Need one for transplant ID!
Brilliant and thank you for the shout out!
I also loved “The Immune system is at it again” in the original version.
What is left out: Microbiome … but who really wants to go there? It merits its own “types of microbiome papers” (could be a challenge for a follow up post).
You’re welcome! After all, you are a true lover of cytokines! One day you’ll have to give me your opinion about the first one to enter clinical practice.
-Paul
You left out, “This vaccine doesn’t prevent HIV infection either” and its more optimistic cousin, “I don’t understand CRISPR but lets try a global CCR5-ectomy and see how it goes.”
Tim
🙂
Shock of recognition that I am responsible for contributing to many of these paper types.
(Not sure whether to apologize or be proud of that.)

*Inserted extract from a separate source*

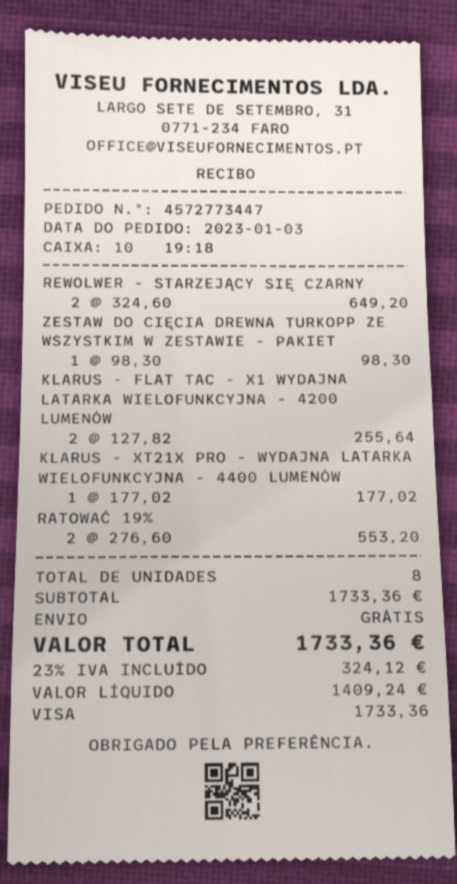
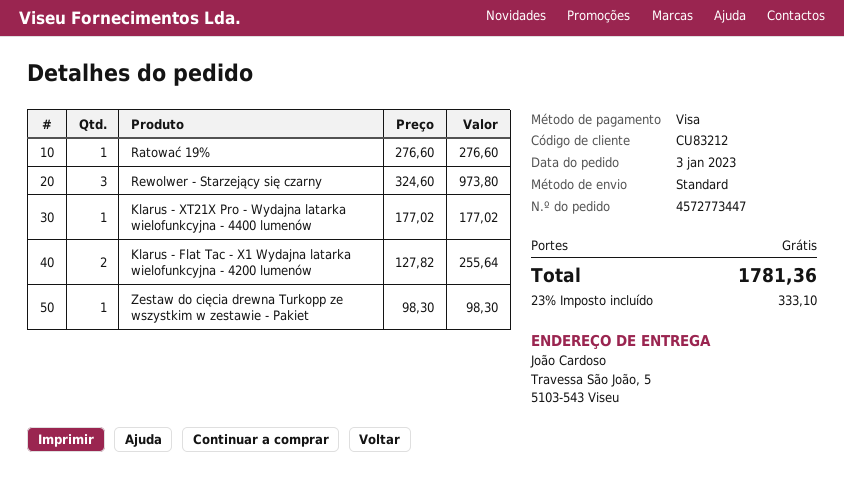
REWOLWER - STARZEJĄCY SIĘ CZARNY: 2 x 324.60 = 649.20 -> 3 x 324.60 = 973.80
RATOWAĆ 19%: 2 x 276.60 = 553.20 -> 1 x 276.60 = 276.60
tax: 23% = 324.12 -> 23% = 333.10
total: 1733.36 -> 1781.36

Delightful! What about the “we compared x (disease/co-morbidity/co-infection/vaccine response) in HIV-positive people stable on ART with x in HIV-negative people. There was no difference.”

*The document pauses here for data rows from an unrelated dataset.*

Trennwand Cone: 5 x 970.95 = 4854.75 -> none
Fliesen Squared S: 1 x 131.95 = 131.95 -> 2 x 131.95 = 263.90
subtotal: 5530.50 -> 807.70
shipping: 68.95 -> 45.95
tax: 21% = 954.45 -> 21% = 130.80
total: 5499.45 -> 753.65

While the intent of this post would appear to reinforce the notion we all need to take a look in the mirror occasionally and not take ourselves too seriously, for me it misses the mark. Admittedly, I may not read a publication if it is a study in a mouse (no matter how humanized) and await the first in human trial (assuming I am not leading it), but everything has to start somewhere. I work in a field that has pursued the same vaccine target for 35+ years (malaria vaccines), and with each negative study there are lessons learned and incremental advancements in the field, such that we now have at least a partially effective vaccine and the prospects of doing considerably better. Sometimes belief (of a few) and dogged determination can get you somewhere and while one doesn’t have to agree with these efforts, they should not be belittled. If science and infectious diseases were easy we would be hitting home runs left and right – sadly, that is not the case. My hat is off to those in the research world – one of the toughest gigs out there…
A great list. Now in the age of CAB/RPV, even new HIV providers like myself have memorized E138K and other RPV-associated mutations. Vintage mutations can always come back in style!